A visual starting point could be Jean-Auguste-Dominique Ingres’s 1806 painting, Napoleon on His Imperial Throne (above). In this work, Ingres painted Napoleon as if he were an omnipotent ruler—rather than a mere mortal. But six years later, Jacques-Louis David (Ingres’s former teacher), painted The Emperor Napoleon in His Study in the Tulieries (1812). These two portraits—painted just six years apart—show a significant arc in the life and career of Napoleon.


Alexander Hamilton, the Tenth Duke of Hamilton (and sadly, of no relationship to the de facto leader of the Federalist Party in the United States with whom he shares a name) commissioned David to paint The Emperor Napoleon in His Study in the Tulieries in 1811.
Finished the following year, it shows a standing Napoleon, about three-quarters life-sized. He slightly turns his face to look at the viewer, and his right hand is tucked into his uniform jacket (to this day, some jackets often have a vertically zippered pocket on the left side; this is called a Napoleon pocket).
The blue jacket with the white facing and red upturned cuffs and the gold epaulettes identify him as a colonel in the Imperial Guard Foot Grenadiers—a group of elite soldiers that Napoleon personally commanded. The two medals pinned to Napoleon’s left breast speak to the scope of his rule. The leftmost of the two is the Order of the Iron Crown, an organization Napoleon founded in 1805 as the King of Italy. The second medal is that of the French Legion of Honor.
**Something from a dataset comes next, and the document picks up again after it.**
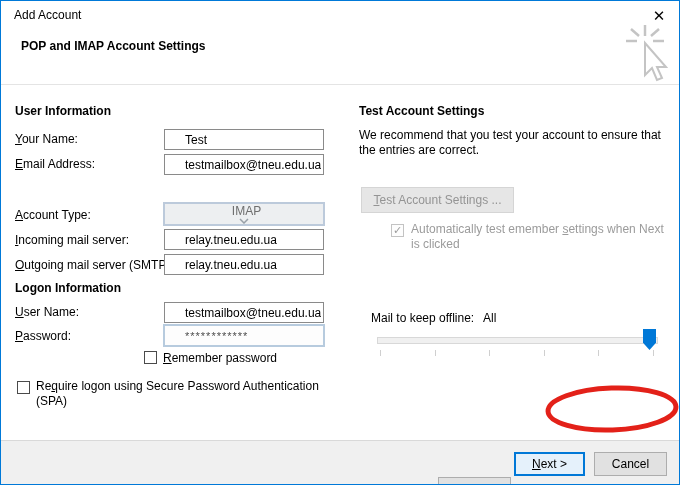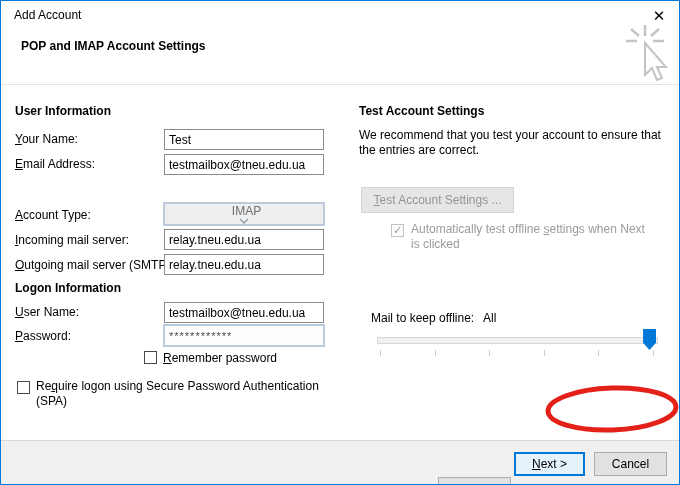"Test" .tin { padding: 0 2px 0 4px -> 0 2px 0 20px }
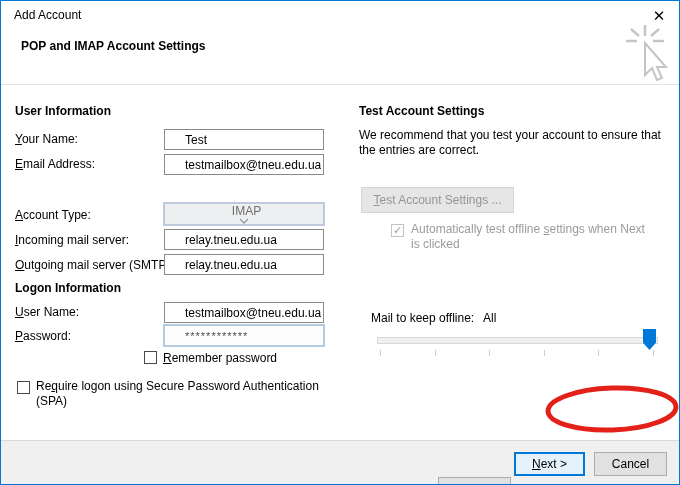"Automatically test offline" span { text: offline -> emember }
Napoleon’s uniform is completed with white knee breeches and stockings, and black shoes with gold buckles. Although he wears a military uniform, this is hardly a military portrait. He has discarded his officer’s sword—it rests on the chair on the right side of the painting—and Napoleon is shown doing the administrative work of a civic leader. He stands between the high-backed red velvet chair on the right and in front of the Empire-styled desk behind him. A gilded regal lion serves as the visible leg of the desk, and an ink-stained quill, candle-lit lamp, and various papers can be seen atop his writing table.


David has signed and dated the portrait on a rolled up map to the side of the table, a leather-bound volume of Plutarch (in French: Plutarque) is beside it. Plutarch was an ancient Roman biographer and historian, most famous in the nineteenth century as the author of The Parallel Lives, a text that explores the virtues and vices of Greek and Roman rulers, men such as Alexander the Great, Themistocles, Julius Caesar, and Cicero. The inclusion of this book was a way to visually tie Napoleon to the great rulers of the classical past who he so admired. And yet, not everything is perfect within this space.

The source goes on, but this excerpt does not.